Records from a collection

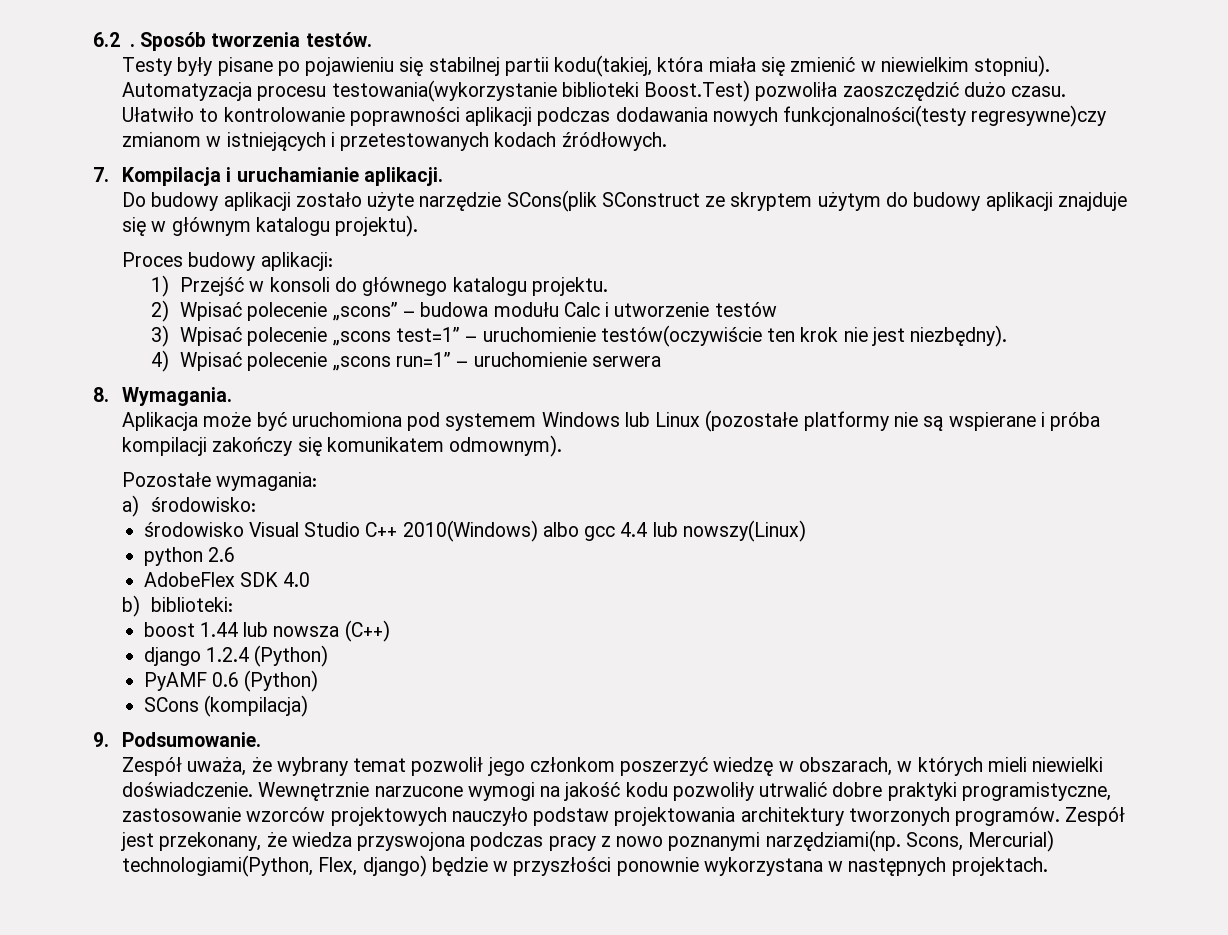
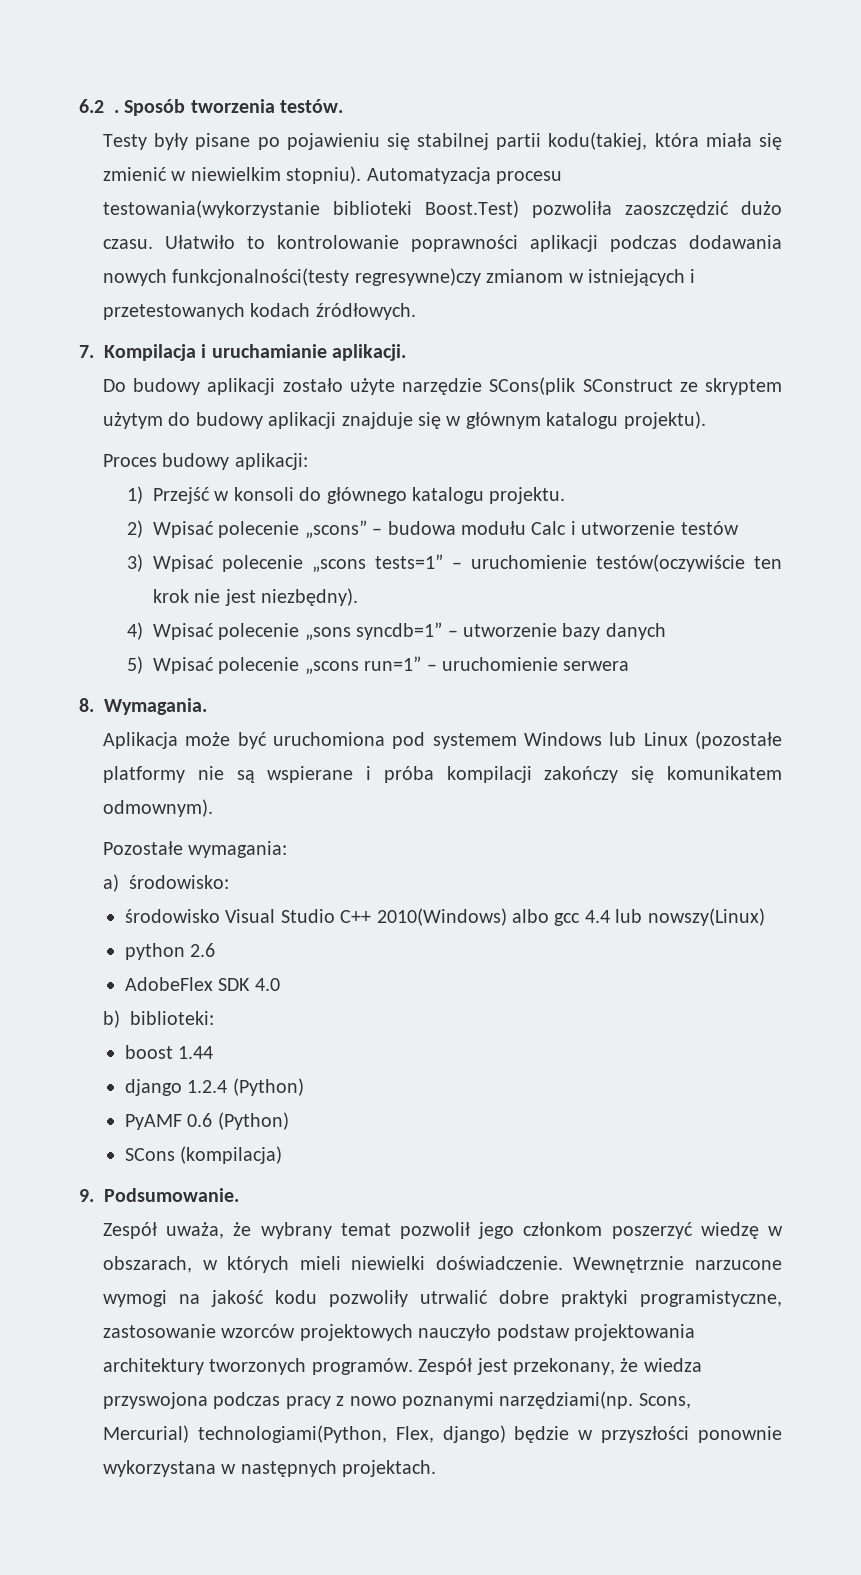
- 3) Wpisać polecenie „scons test=1” – uruchomienie testów(oczywiście ten krok nie jest niezbędny).
+ 3) Wpisać polecenie „scons tests=1” – uruchomienie testów(oczywiście ten krok nie jest niezbędny).
- 4) Wpisać polecenie „scons run=1” – uruchomienie serwera
+ 4) Wpisać polecenie „sons syncdb=1” – utworzenie bazy danych
+ 5) Wpisać polecenie „scons run=1” – uruchomienie serwera
- boost 1.44 lub nowsza (C++)
+ boost 1.44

## TASK STATEMENT
Reproduce all of the data exactly; the pictures do not belong in the copy.

## EXERCISE RESULT
- 3) Wpisać polecenie „scons test=1” – uruchomienie testów(oczywiście ten krok nie jest niezbędny).
+ 3) Wpisać polecenie „scons tests=1” – uruchomienie testów(oczywiście ten krok nie jest niezbędny).
- 4) Wpisać polecenie „scons run=1” – uruchomienie serwera
+ 4) Wpisać polecenie „sons syncdb=1” – utworzenie bazy danych
+ 5) Wpisać polecenie „scons run=1” – uruchomienie serwera
- boost 1.44 lub nowsza (C++)
+ boost 1.44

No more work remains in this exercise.